The Constitutional Court ordered that the invalidity would be suspended for 24 months to allow the department to address the defects of the Development Facilitation Act, envisaging that the Spatial Planning and Land Use Management Bill would have been enacted by 17 June 2012. The Portfolio Committee on Rural Development and Land Reform is confident that this Bill, that seeks to remedy the flaw, will stand the constitutional test, as the committee collectively went out of its way to consult teams of legal experts to advise on all aspects of the Bill's constitutionality.
We thank senior counsels I Jamie and J Gauntlett for the valuable advice that helped the portfolio committee to overcome potential weaknesses in the Bill. We also thank all committee members who dedicated valuable time in pursuit of quality legislation, which we believe we have achieved. We further call on all stakeholders, including all the portfolio committees that are directly affected by this Bill and have contributed on its various aspects, to support the process of law-making beyond this House.
Without necessarily sequencing in any order, the development facilitation role of government spheres, as will be expected due to their weakness at all levels, is unevenly spread. It is not going to be possible for this law to be implemented throughout the country in the same way, on the same date and within the same period.
However, we believe that the national government and the provincial spheres are expected to empower those lower spheres in the same way that the national government would capacitate these provincial governments to help local municipalities to produce spatial development frameworks and bylaws in line with the Spatial Planning and Land Use Management Bill's requirements to ensure that the national government, a provincial government and a municipality participate in the spatial planning and land use management processes that impact on each other, to ensure that the plans and programmes are co-ordinated, consistent and in harmony with each other. The National Spatial Development Framework must give effect to the development principles, norms and standards set out in Chapter 2 of the Bill. It must give effect to relevant national policies, priorities, plans and legislation; co-ordinate and integrate provincial and municipal spatial development frameworks; enhance spatial co-ordination of land development and land use management activities at national level; indicate desired patterns of land use in the Republic; and take cognisance of any environmental management instrument adopted by the relevant environmental management authority.
After the Bill has been passed in the NCOP, the Minister must insist that the regulations come back to this House for us to be able to make sure that they are consistent with the law and to make sure that the implementation of this Bill does not create parallel structures. We have to make sure that no other law of the Republic, even though it may purport to be working to assist this one, will nullify this particular Bill.

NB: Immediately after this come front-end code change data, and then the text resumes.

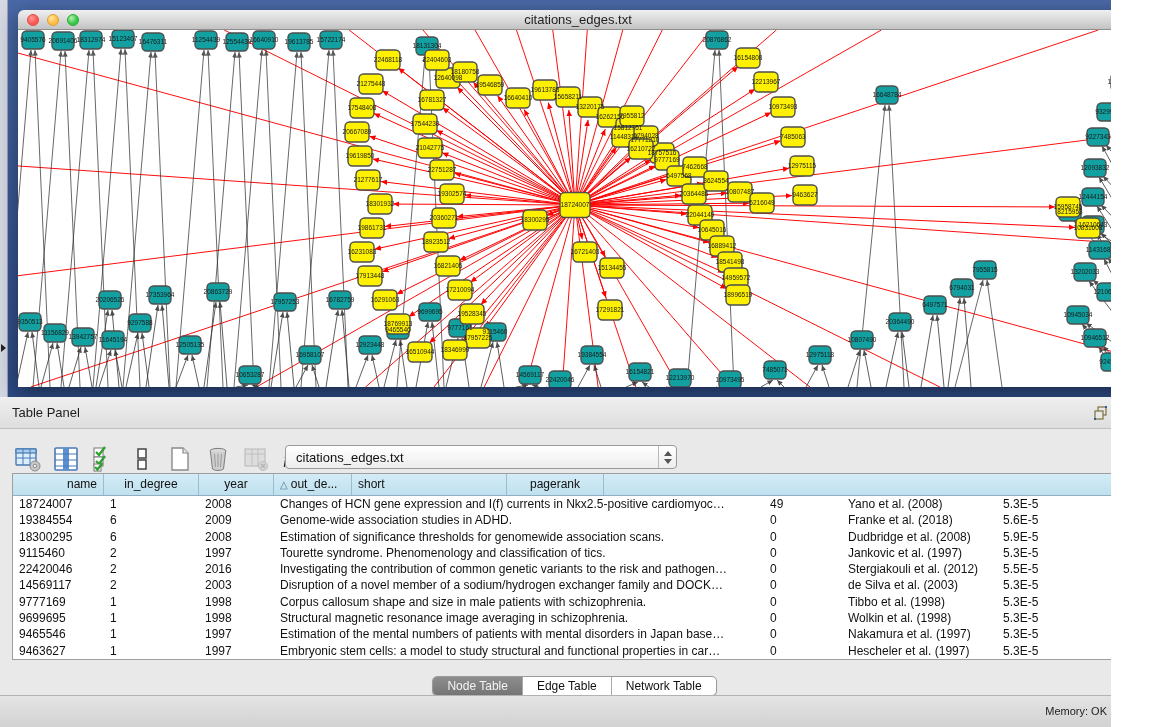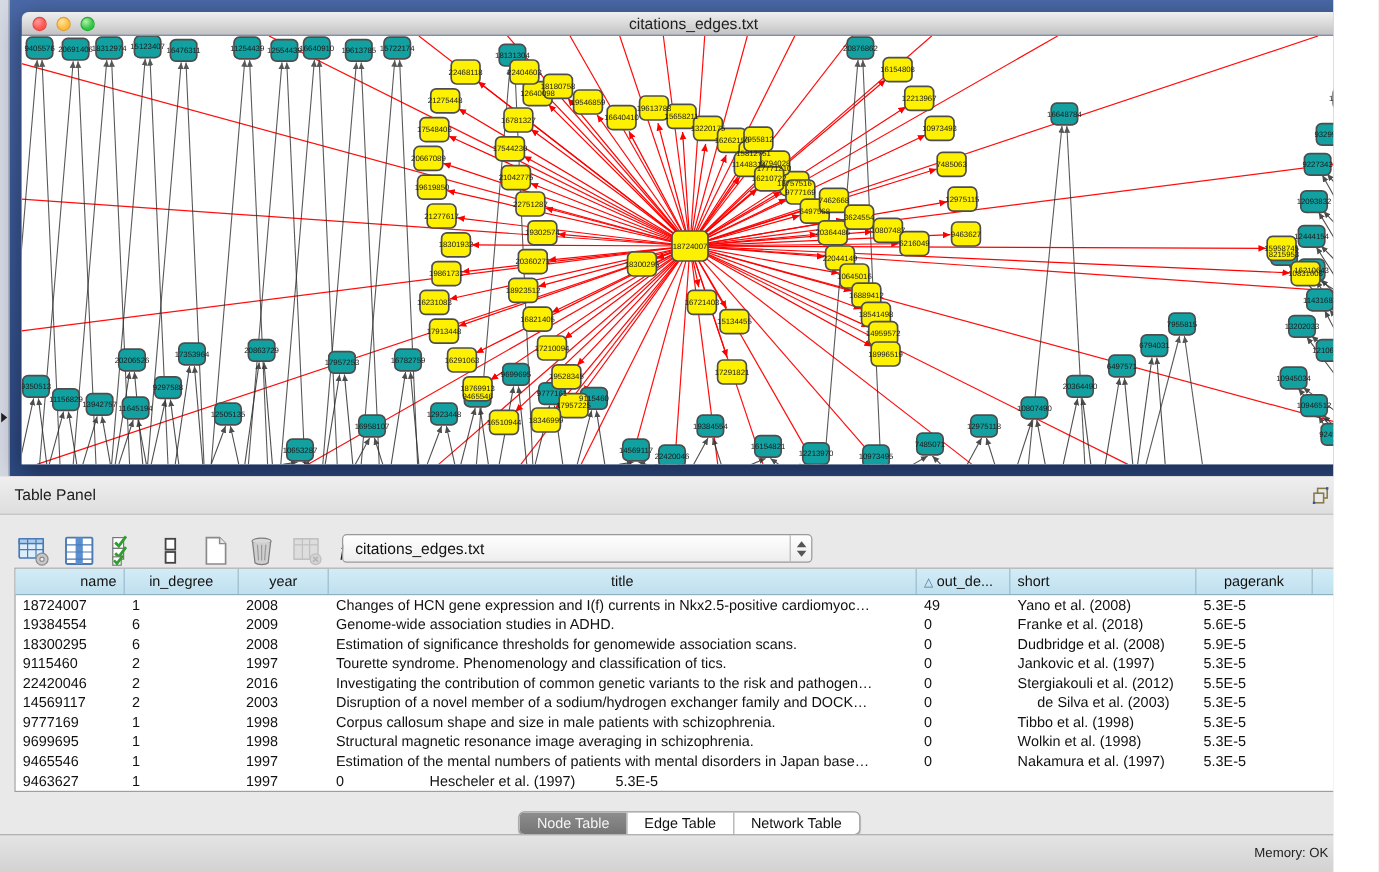"title" div.th { html: <div>title</div> -> none }
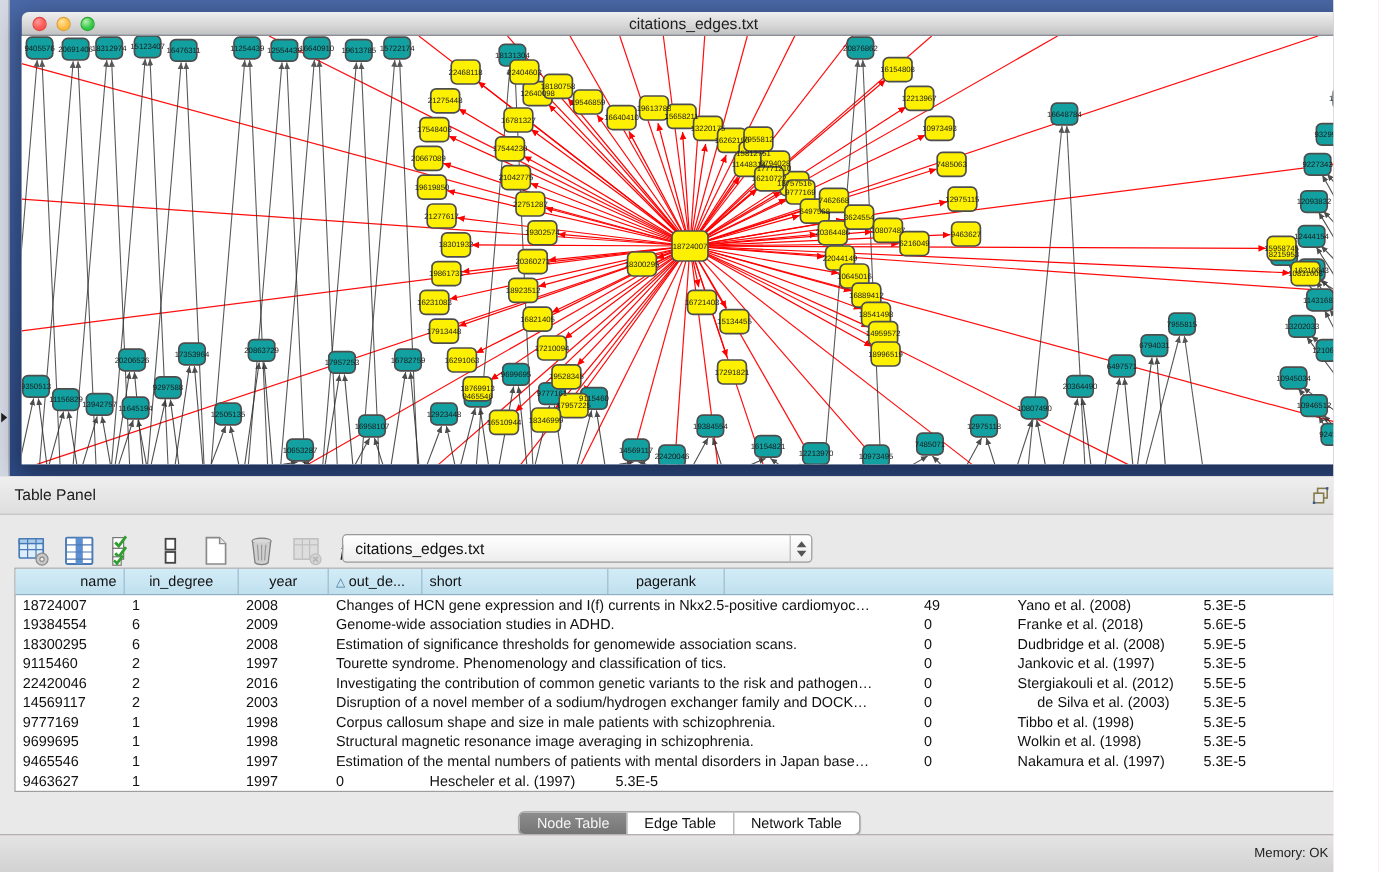"de Silva et al. (2003)" div.td { text-align: center -> none }
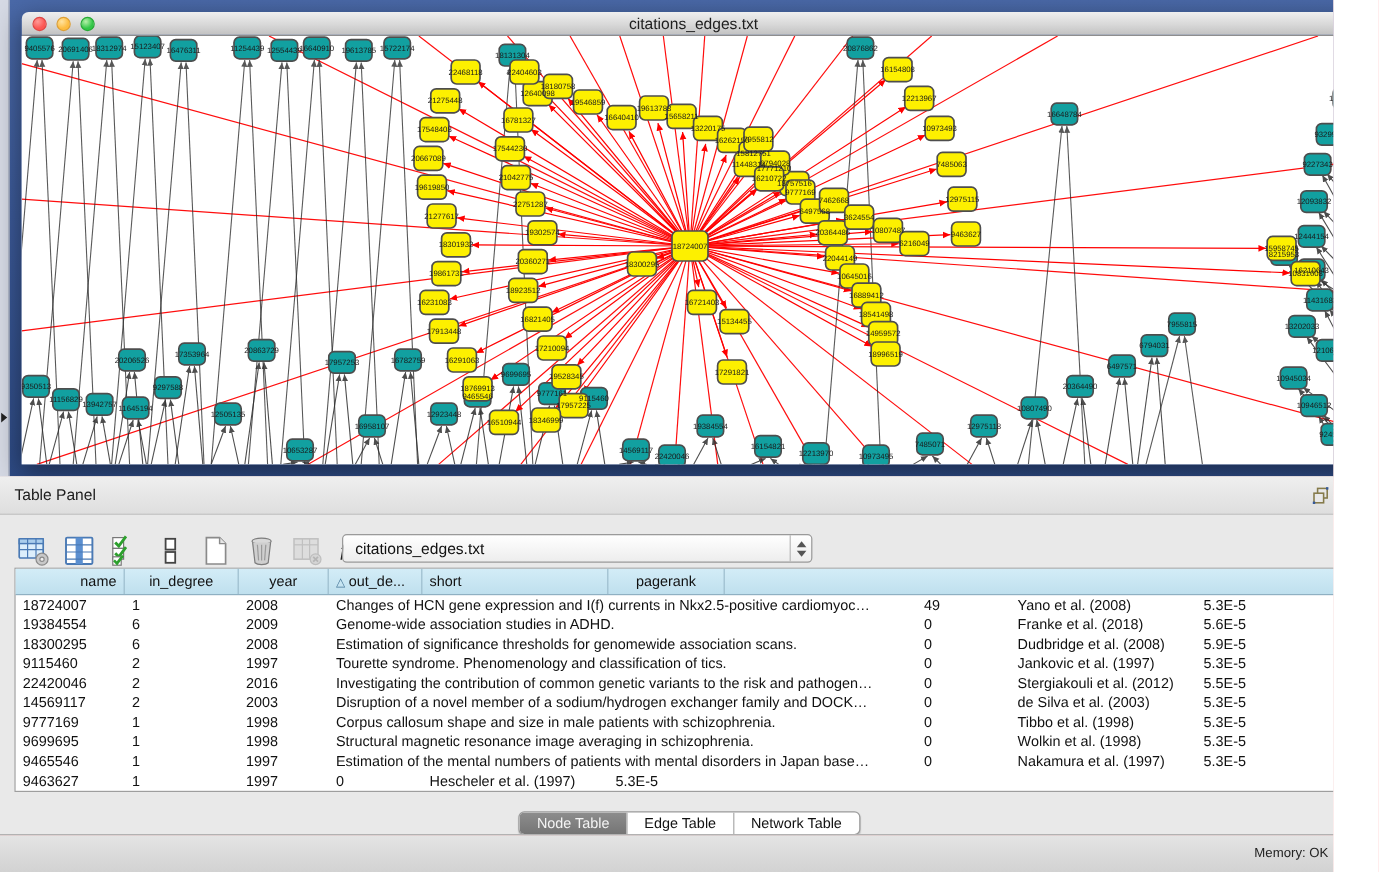"Embryonic stem cells: a model" div.td { html: none -> <div>Embryonic stem cells: a model to study structural and functional properties in car…</div> }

The Minister must make sure that land use schemes of municipalities, working with provincial government departments, promote uniformity throughout the system, both in rural and urban areas. There has to be one South Africa for everybody, rather than a South Africa of the people in the Bantustans, townships and suburbs. We must make sure that transformation is taking place in planning in our cities and towns. What is happening out there, once we have debated these issues here, is that municipalities are still enforcing the patterns of settlement of apartheid through planning, because it is regarded as a technical tool in the hands of town planners rather than a transformatory one in the hands of citizens that must leave.
The committee has unanimously approved and agreed with this Bill. Therefore, I commend this Bill to the House. I thank you. [Applause.]